La torta della discontinuità nella continuità

Alla fine è arrivata, con il voto favorevole e plebiscitario sulla piattaforma Rousseau, l’amara ciliegina pentastellata sulla torta governativa del Conte 2. Provo a mangiarne qualche fettina. Al palato, d’acchito, risulta gradevole. Il governo giallo-rosso manda a casa la minacciosa Lega di Salvini, toglie momentaneamente di mezzo un pericoloso ostacolo per la vita democratica del Paese: sembra quasi un sogno, ma non saremo più (speriamo per parecchio tempo) ostaggio delle sparate razziste e demagogiche di una fuorviante destra estrema populista e sovranista. Finisce un incubo.

La seconda fettina ci evita il rischio di elezioni politiche al buio e ci costringe a prendere di petto la difficile situazione economica, riportandoci nell’alveo del fiume europeo, impostando una seria politica di bilancio e recuperando alla base del governare la ragionevolezza della politica.

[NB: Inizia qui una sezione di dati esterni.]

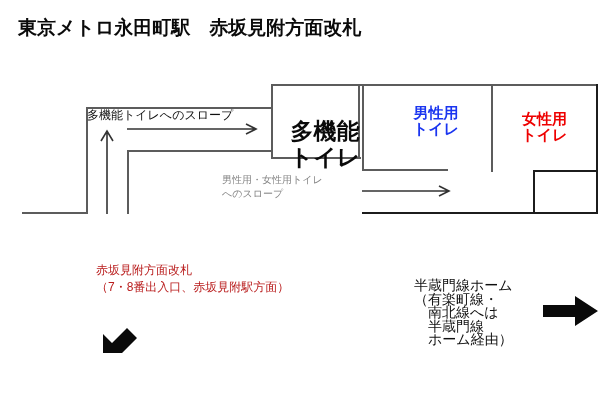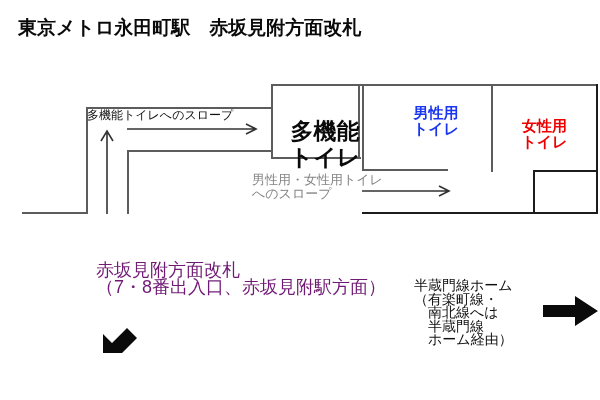--- a/index.html
+++ b/index.html
@@ -15,7 +15,7 @@
   .ramp1-label{left:87px;top:107px;font-size:12px;color:#0f0f0f;}
   .takinou-label{left:271px;top:118px;width:108px;text-align:center;font-size:23px;font-weight:bold;line-height:26px;color:#0a0a0a;}
   .mens-label{left:362px;top:105px;width:106px;text-align:center;font-size:15px;font-weight:bold;line-height:15.5px;padding-left:21px;}
-  .womens-label{left:492px;top:118px;width:105px;text-align:center;font-size:15px;font-weight:bold;line-height:15.5px;}
+  .womens-label{left:492px;top:111px;width:105px;text-align:center;font-size:15px;font-weight:bold;line-height:15.5px;}
   .ramp2-label{left:252px;top:173px;font-size:13px;line-height:14px;color:#858585;}
   .gate-label{left:96px;top:262px;font-size:18px;line-height:16.5px;color:#701a75;}
   .platform-label{left:414px;top:262px;font-size:14px;line-height:13.6px;color:#0f0f0f;margin-top:17px;}

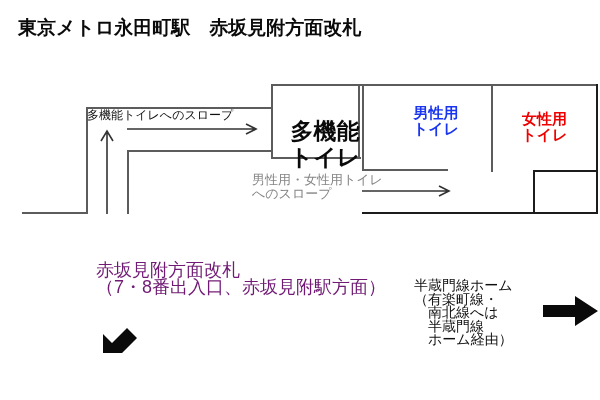--- a/index.html
+++ b/index.html
@@ -16,7 +16,7 @@
   .takinou-label{left:271px;top:118px;width:108px;text-align:center;font-size:23px;font-weight:bold;line-height:26px;color:#0a0a0a;}
   .mens-label{left:362px;top:105px;width:106px;text-align:center;font-size:15px;font-weight:bold;line-height:15.5px;padding-left:21px;}
   .womens-label{left:492px;top:111px;width:105px;text-align:center;font-size:15px;font-weight:bold;line-height:15.5px;}
-  .ramp2-label{left:252px;top:173px;font-size:13px;line-height:14px;color:#858585;}
+  .ramp2-label{left:222px;top:173px;font-size:10px;line-height:14px;color:#858585;}
   .gate-label{left:96px;top:262px;font-size:18px;line-height:16.5px;color:#701a75;}
   .platform-label{left:414px;top:262px;font-size:14px;line-height:13.6px;color:#0f0f0f;margin-top:17px;}
   svg{display:block;}

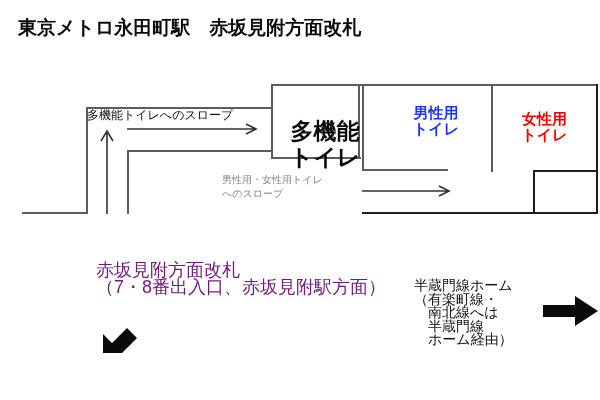--- a/index.html
+++ b/index.html
@@ -17,7 +17,7 @@
   .mens-label{left:362px;top:105px;width:106px;text-align:center;font-size:15px;font-weight:bold;line-height:15.5px;padding-left:21px;}
   .womens-label{left:492px;top:111px;width:105px;text-align:center;font-size:15px;font-weight:bold;line-height:15.5px;}
   .ramp2-label{left:222px;top:173px;font-size:10px;line-height:14px;color:#858585;}
-  .gate-label{left:96px;top:262px;font-size:18px;line-height:16.5px;color:#701a75;}
+  .gate-label{left:96px;top:262px;font-size:12px;line-height:16.5px;color:#b91c1c;}
   .platform-label{left:414px;top:262px;font-size:14px;line-height:13.6px;color:#0f0f0f;margin-top:17px;}
   svg{display:block;}
 </style>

La terza fettina riguarda la premiership di Giuseppe Conte: questo signore esce dall’angolo per cercare nelle sponde mattarelliane, europee, americane e vaticane un profilo autonomo, che incontra il gradimento della gente. Ha avuto il coraggio di ribellarsi al greve condizionamento della precedente maggioranza politica e di guardare avanti con equilibrio e senso di responsabilità.

Mentre le prime fettine risultano gradevoli, la quarta è invece di dubbio gusto: il programma e gli uomini che lo porteranno avanti non danno sufficienti garanzie per quella discontinuità chiesta dal PD, ma non concessa dal M5S, schiavo del retaggio pentaleghista e costretto alla continuità rispetto alla sua prima disastrosa esperienza di governo. Nasce il governo della discontinuità nella continuità o viceversa: roba da far impallidire le convergenze parallele del primo centro sinistra.

Continuando a mangiare la torta, il palato si fa sempre più esigente.   Affiora la difficilissima convivenza tra due concetti contrapposti di democrazia e di politica: non vedo una base comune, seppur minima, a livello valoriale e ideale tra due forze politiche che dovranno mediare continuamente e faticosamente. Sarà sufficiente la paziente opera di cucitura di Conte? Ho seri dubbi. Se il precedente governo si basava sull’alleanza tra due soggetti così diversi ma così uguali, il nuovo si fonda su soggetti molto diversi alla disperata ricerca di qualche uguaglianza. Il modesto livello qualitativo della compagine ministeriale, l’alto grado di difficoltà dei problemi da affrontare, i risicati numeri della maggioranza non aiuteranno certamente una convivenza che si preannuncia difficile al limite dell’impossibile.

È tuttavia inutile gufare da sinistra, lasciamo questo compito alla destra, che lo svolgerà nelle piazze, ma, quando l’eco della demagogia si spegnerà, forse risulterà chiaro il velleitarismo dei rigurgiti salviniani. Confido nella prospettiva che il governo Conte 2 rimetta la situazione politica in una sorta di vasca di decantazione delle dilaganti spinte populiste e sovraniste, costringa tutti a tornare alla democrazia stringendosi alle sue istituzioni. Non sarebbe poco. Abbandono al momento la torta, temo il disgusto e l’indigestione, la metto in frigorifero e vedrò di mangiarla a pezzettini, al mattino a digiuno da pregiudizi e pessimismi, sperando che non diventi rancida, costringendomi a buttarla nel sacchetto dei rifiuti organici. Sarebbe un vero peccato.